Para o ex-secretário, há uma forte hegemonia desenvolvimentista clássica no país num momento em que a questão climática alerta para a necessidade de uma relação mais equilibrada de sustentabilidade. “No Brasil, a gente tem momentos cíclicos de discussão entre meio ambiente e desenvolvimento quando, de alguma forma, o licenciamento ambiental estabelece limites ou impedimentos para a instalação de algum empreendimento pontual, e esta não é a melhor forma de debate”, diz. “O tema só será efetivamente resolvido quando o país tiver uma agenda de planejamento de políticas de desenvolvimento de médio e longo prazo”.
Langone alerta que a emergência da questão climática é um divisor de águas tão importante quanto foi a Rio 92. “Hoje qualquer pessoa comum tem a dimensão de limite e sabe que o modelo que se está implementando vai levar o planeta a uma situação de agravamento da qualidade de vida e das condições ambientais”. Ele se surpreendeu com a quase inexistente discussão do tema climático na Conferência Mundial de Cidades: “As cidades têm um papel importante nisso e muitas já têm iniciativas nessa área”.

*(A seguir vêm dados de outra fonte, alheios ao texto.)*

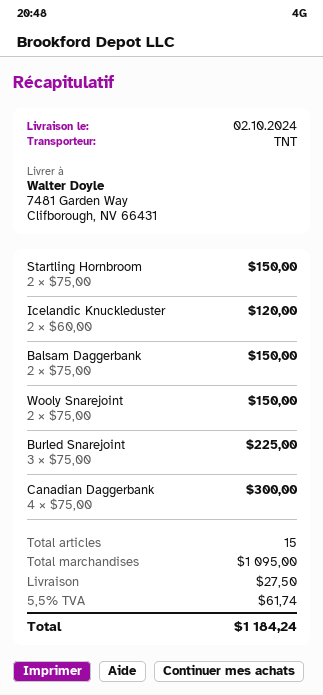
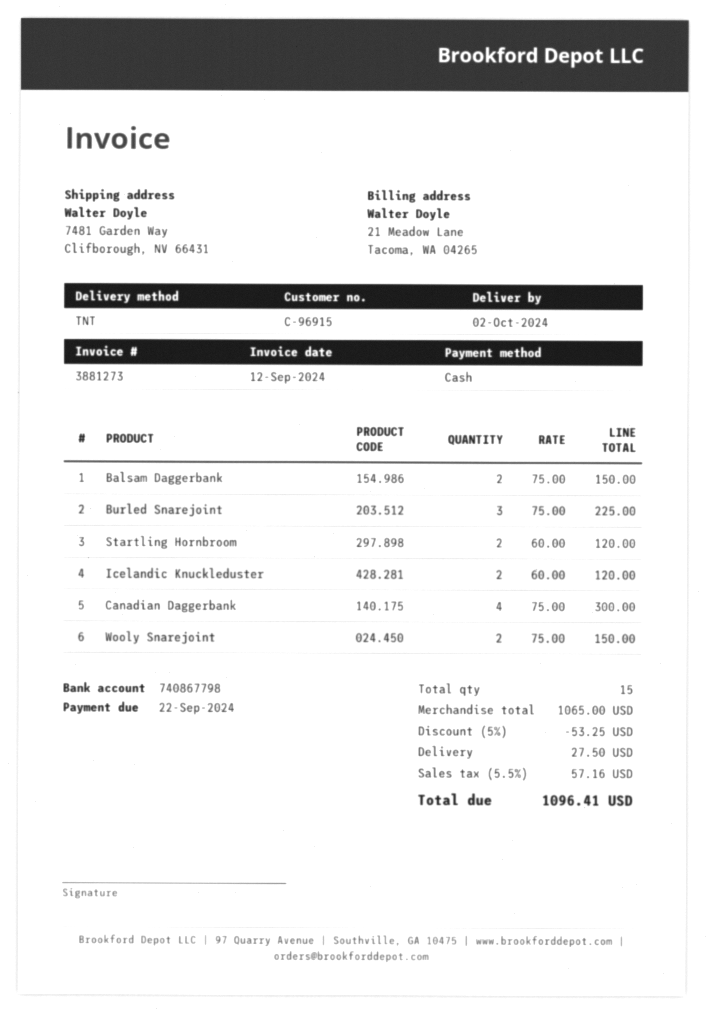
Startling Hornbroom: 2 x 75.00 = 150.00 -> 2 x 60.00 = 120.00
subtotal: 1095.00 -> 1065.00
discount: none -> 5% = 53.25
tax: 5.5% = 61.74 -> 5.5% = 57.16
total: 1184.24 -> 1096.41

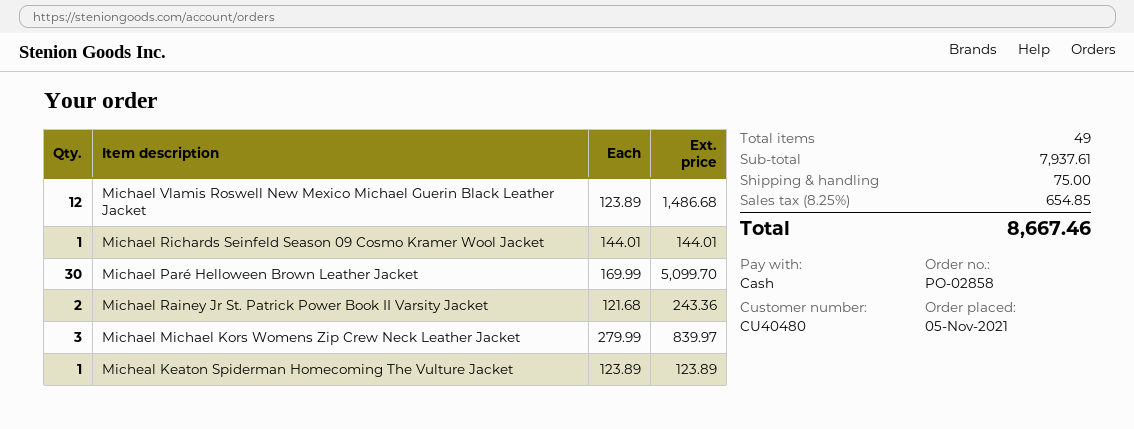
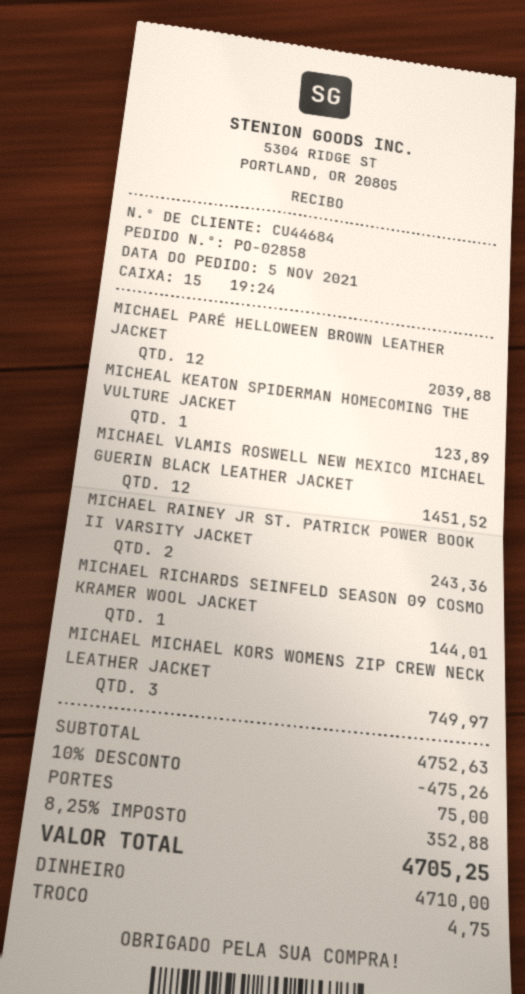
customer number: CU40480 -> CU44684
Michael Vlamis Roswell New Mexico Michael Guerin Black Leather Jacket: 12 for 1486.68 -> 12 for 1451.52
Michael Paré Helloween Brown Leather Jacket: 30 for 5099.70 -> 12 for 2039.88
Michael Michael Kors Womens Zip Crew Neck Leather Jacket: 3 for 839.97 -> 3 for 749.97
subtotal: 7937.61 -> 4752.63
discount: none -> 10% = 475.26
tax: 8.25% = 654.85 -> 8.25% = 352.88
total: 8667.46 -> 4705.25

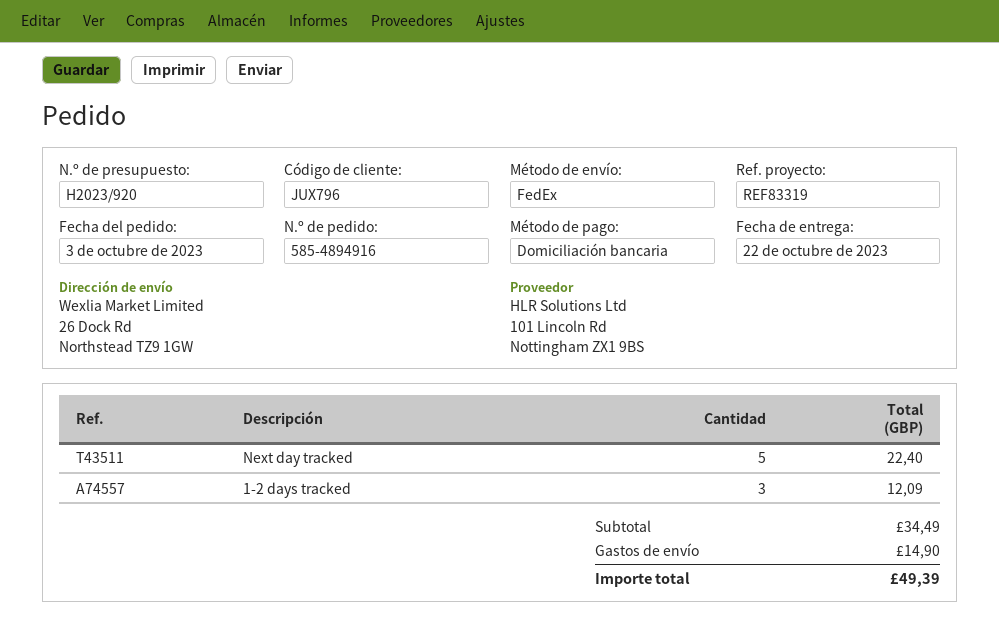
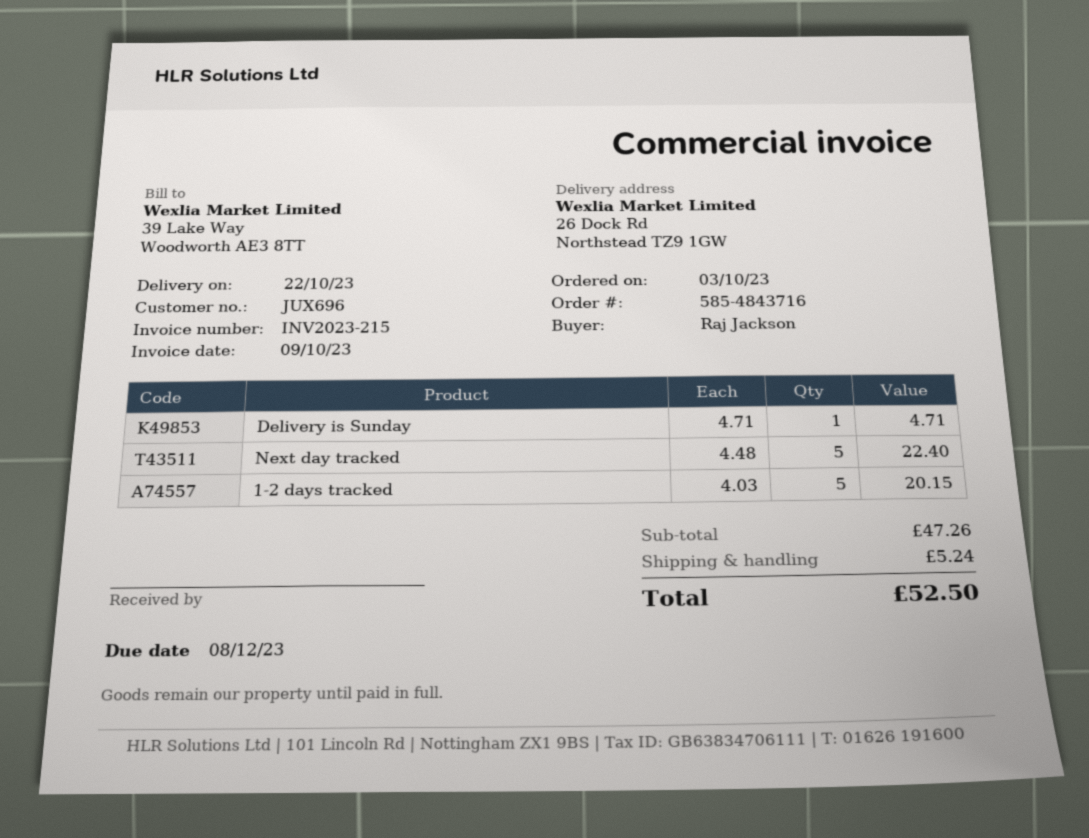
order number: 585-4894916 -> 585-4843716
customer number: JUX796 -> JUX696
1-2 days tracked: 3 for 12.09 -> 5 for 20.15
Delivery is Sunday: none -> 1 for 4.71
subtotal: 34.49 -> 47.26
shipping: 14.90 -> 5.24
total: 49.39 -> 52.50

O ex-secretário está convencido de que a raiz do problema que o Brasil tem a enfrentar está vinculada à não resolução do dilema desenvolvimento X meio ambiente. A própria discussão sobre desmatamento da Amazônia é uma tradução deste “dilema”: “Toda vez que surge uma situação de agravamento na Amazônia, a gente acaba caminhando para a idéia de que você resolve aquilo só com ação de polícia e fiscalização, e não vamos conseguir resolver o problema da Amazônia sem construir um novo modelo de desenvolvimento para a região”, explica.

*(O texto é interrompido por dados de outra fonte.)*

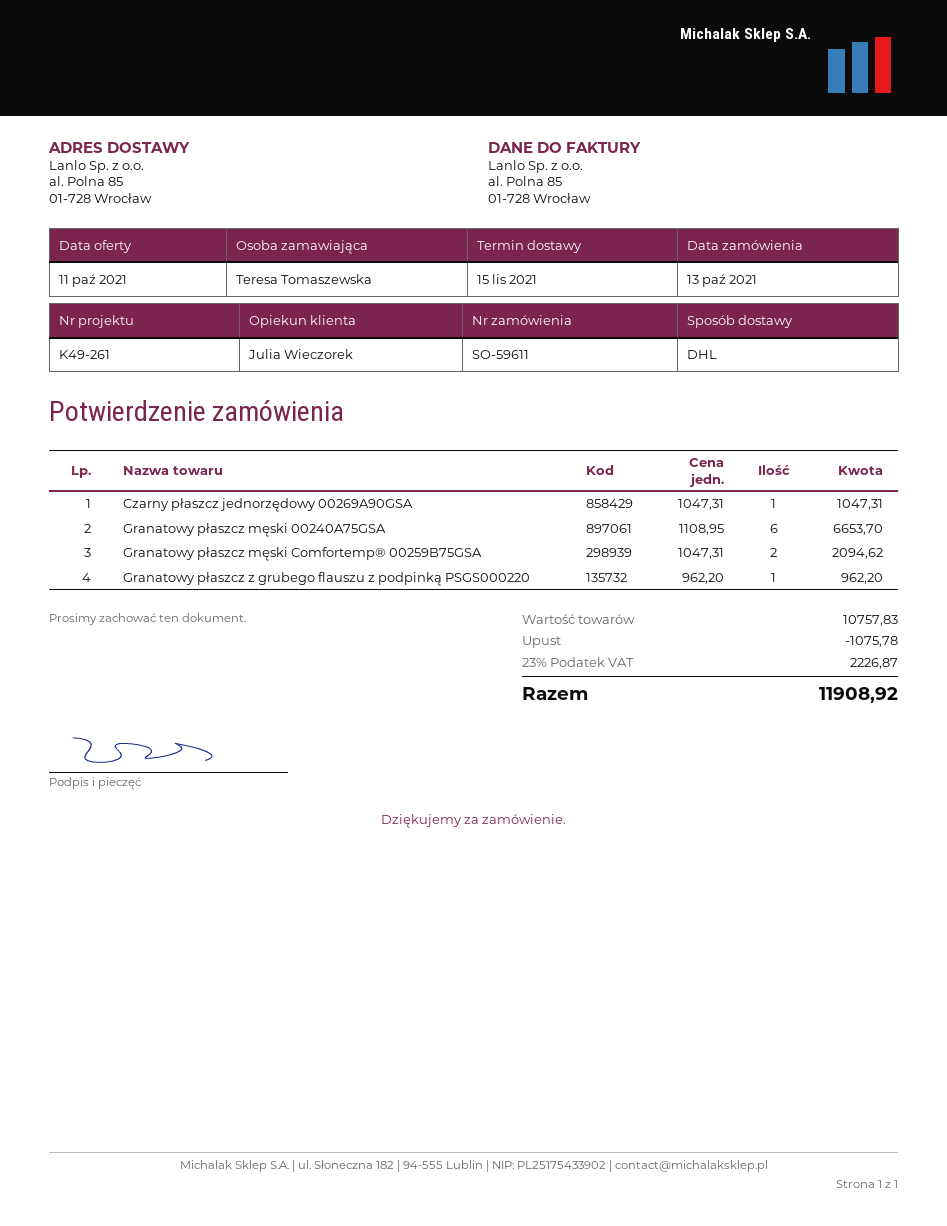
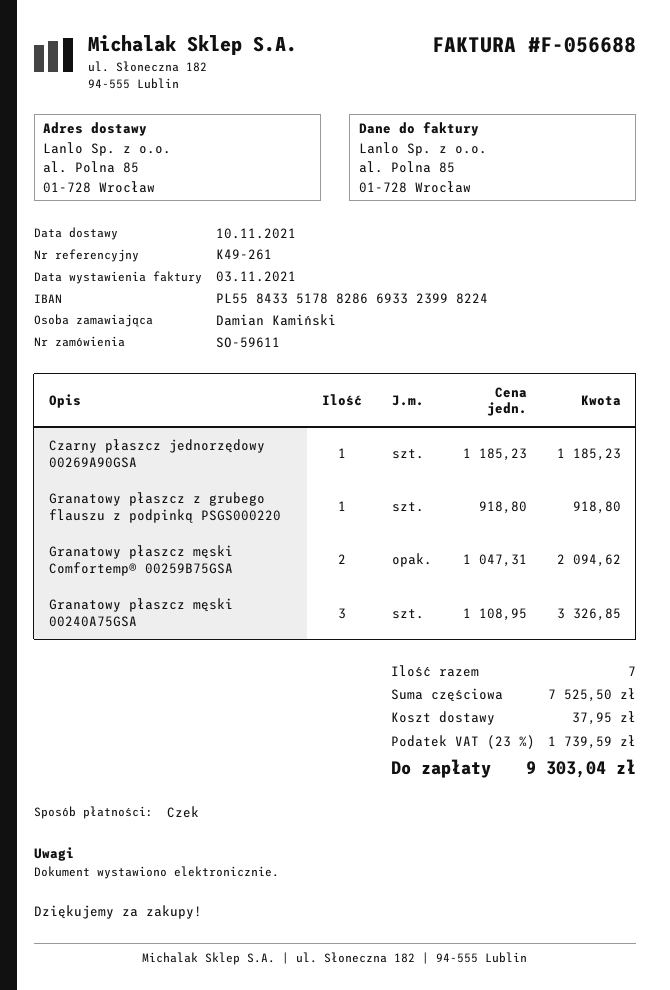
delivery date: 2021-11-15 -> 2021-11-10
ordered by: Teresa Tomaszewska -> Damian Kamiński
Czarny płaszcz jednorzędowy 00269A90GSA: 1 x 1047.31 = 1047.31 -> 1 x 1185.23 = 1185.23
Granatowy płaszcz męski 00240A75GSA: 6 x 1108.95 = 6653.70 -> 3 x 1108.95 = 3326.85
Granatowy płaszcz z grubego flauszu z podpinką PSGS000220: 1 x 962.20 = 962.20 -> 1 x 918.80 = 918.80
subtotal: 10757.83 -> 7525.50
discount: 1075.78 -> none
shipping: none -> 37.95
tax: 23% = 2226.87 -> 23% = 1739.59
total: 11908.92 -> 9303.04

Para Langone, o governo tem uma grande dificuldade de sair da esfera de controle e fiscalização e implementar de fato uma ação que congregue os vários ministérios – principalmente aqueles da área de desenvolvimento – para dar um outro sentido à agenda. “Uma das coisas mais importantes, por exemplo, que já foi anunciada várias vezes, mas nunca se concretiza, é o Ministério da Agricultura ter uma proposta para uma ocupação mais intensiva das áreas já convertidas da Amazônia. É tão difícil assim pra área da agricultura propor uma estratégia dessas no país? Ou há um problema aí de falta de vontade política?”, questiona.